--- TASK INPUTS ---
◇ ◇ ◇

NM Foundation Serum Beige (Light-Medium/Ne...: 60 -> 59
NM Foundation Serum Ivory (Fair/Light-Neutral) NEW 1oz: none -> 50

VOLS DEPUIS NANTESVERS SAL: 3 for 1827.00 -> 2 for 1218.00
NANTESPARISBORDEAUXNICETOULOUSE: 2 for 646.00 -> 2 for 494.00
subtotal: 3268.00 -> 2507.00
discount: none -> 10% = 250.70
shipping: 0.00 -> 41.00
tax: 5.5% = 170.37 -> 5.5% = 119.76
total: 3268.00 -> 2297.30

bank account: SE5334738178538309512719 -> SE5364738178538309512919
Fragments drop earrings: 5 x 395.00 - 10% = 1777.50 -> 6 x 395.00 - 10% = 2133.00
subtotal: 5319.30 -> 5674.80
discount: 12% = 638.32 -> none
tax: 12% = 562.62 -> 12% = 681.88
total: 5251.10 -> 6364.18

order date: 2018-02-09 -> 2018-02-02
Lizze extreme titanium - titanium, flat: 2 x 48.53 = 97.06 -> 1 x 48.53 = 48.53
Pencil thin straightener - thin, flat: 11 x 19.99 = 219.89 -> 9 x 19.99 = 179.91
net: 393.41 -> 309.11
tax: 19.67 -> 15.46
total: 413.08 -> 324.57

◇ ◇ ◇

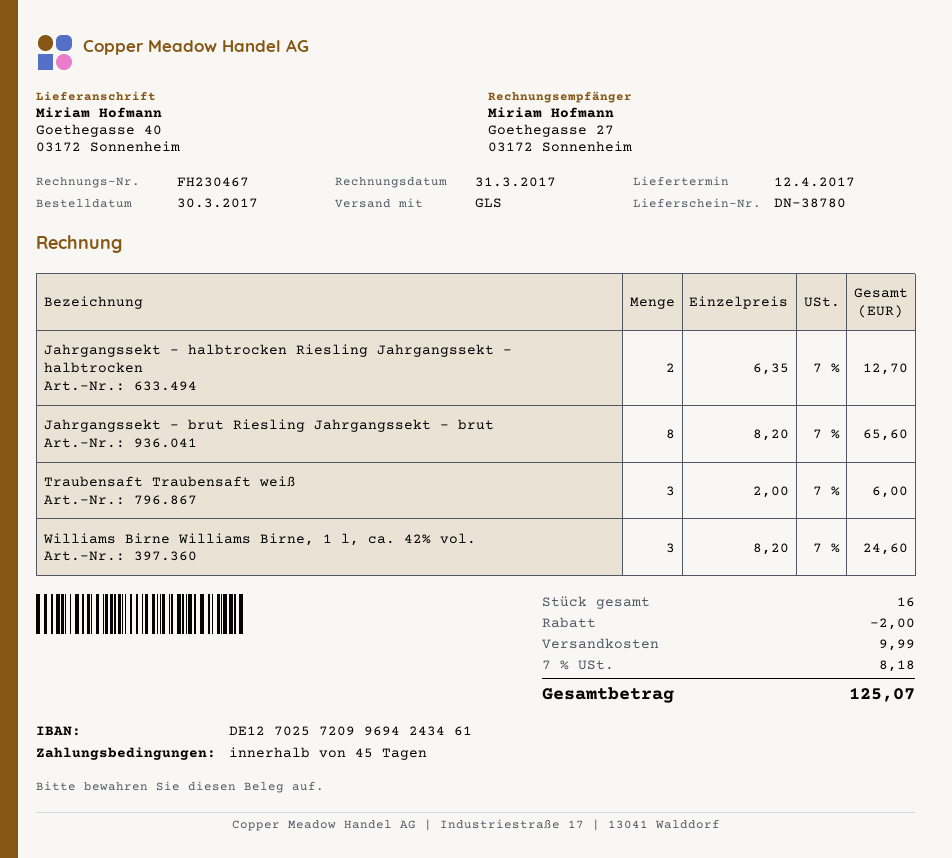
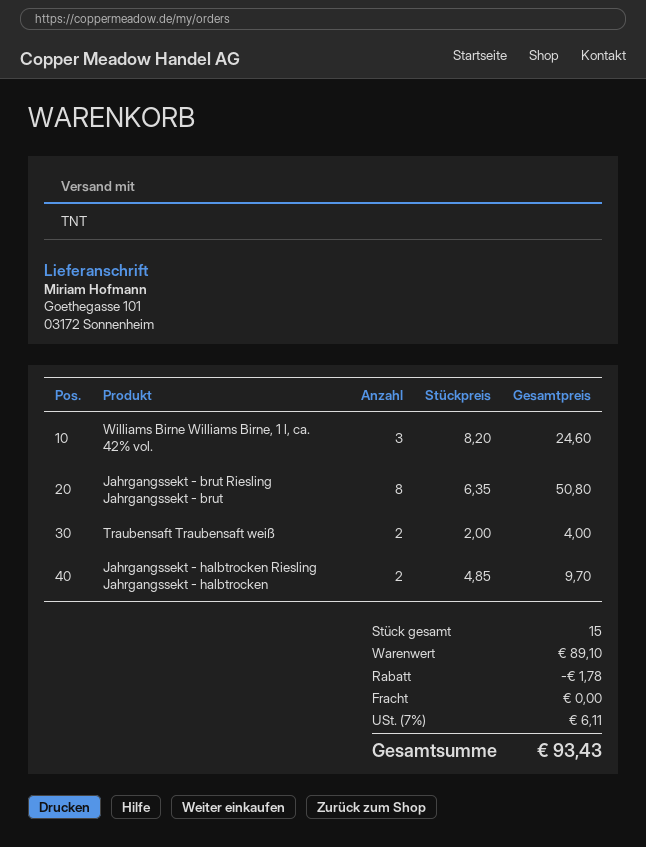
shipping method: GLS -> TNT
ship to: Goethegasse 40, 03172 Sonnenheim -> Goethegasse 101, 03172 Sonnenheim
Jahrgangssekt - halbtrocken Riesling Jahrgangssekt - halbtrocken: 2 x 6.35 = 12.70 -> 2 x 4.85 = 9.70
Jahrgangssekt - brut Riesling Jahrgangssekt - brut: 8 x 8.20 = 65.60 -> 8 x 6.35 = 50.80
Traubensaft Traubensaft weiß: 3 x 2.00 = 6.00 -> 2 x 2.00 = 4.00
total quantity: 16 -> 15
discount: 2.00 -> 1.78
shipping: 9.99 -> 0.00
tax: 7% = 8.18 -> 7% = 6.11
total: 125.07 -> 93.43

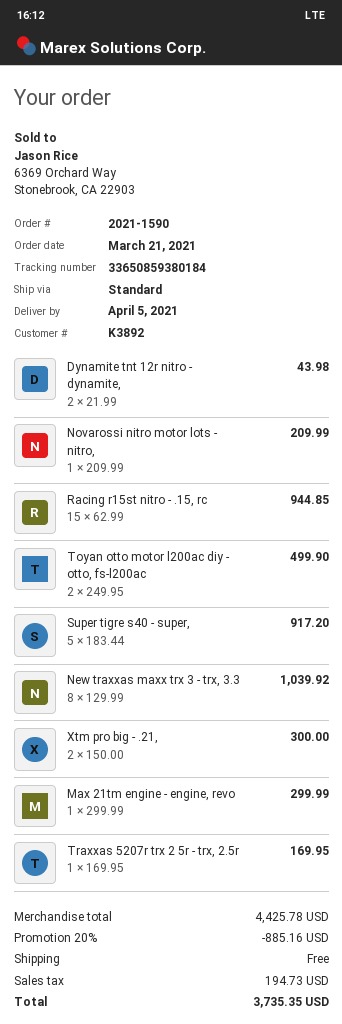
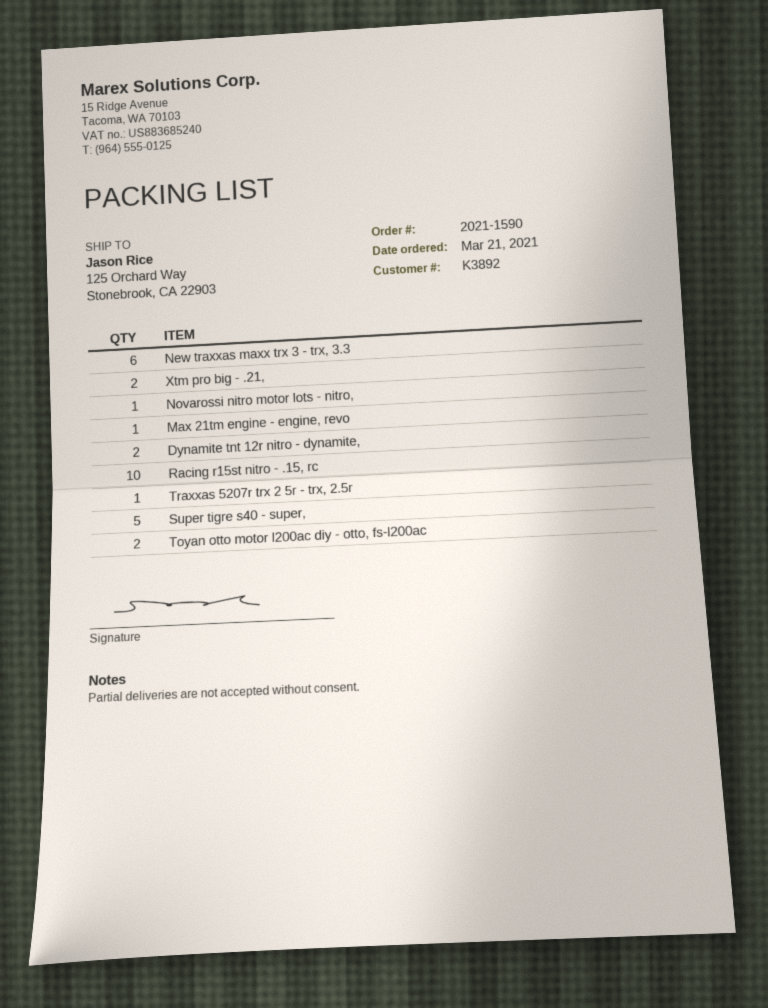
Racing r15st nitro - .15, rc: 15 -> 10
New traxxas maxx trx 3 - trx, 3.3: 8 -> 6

◇ ◇ ◇

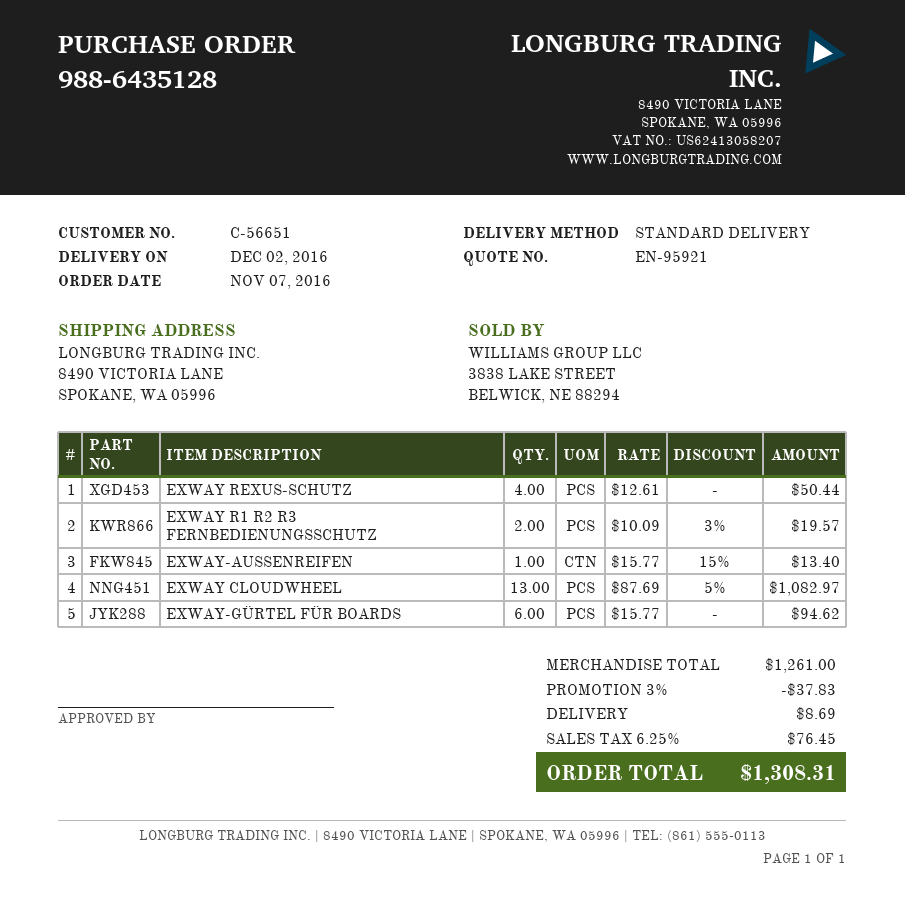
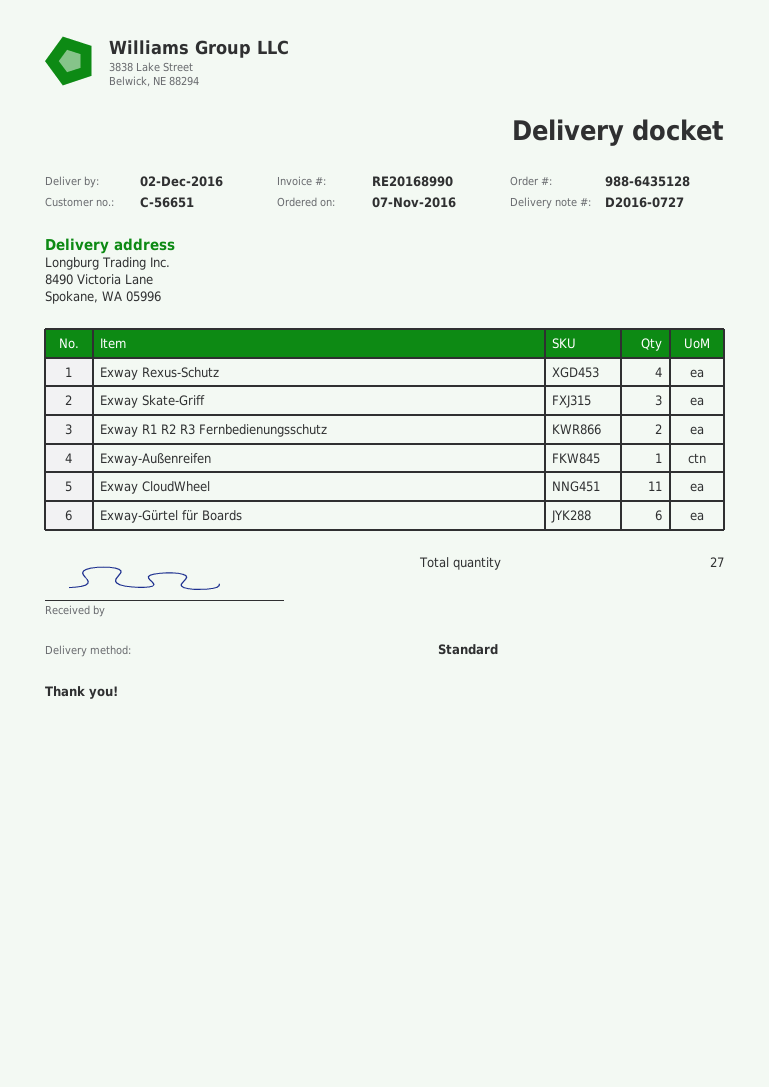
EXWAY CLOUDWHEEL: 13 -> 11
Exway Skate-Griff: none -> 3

◇ ◇ ◇

Only a number should be given: the count of lines above that contain the word "Riesling".

--- ANSWER SECTION ---
2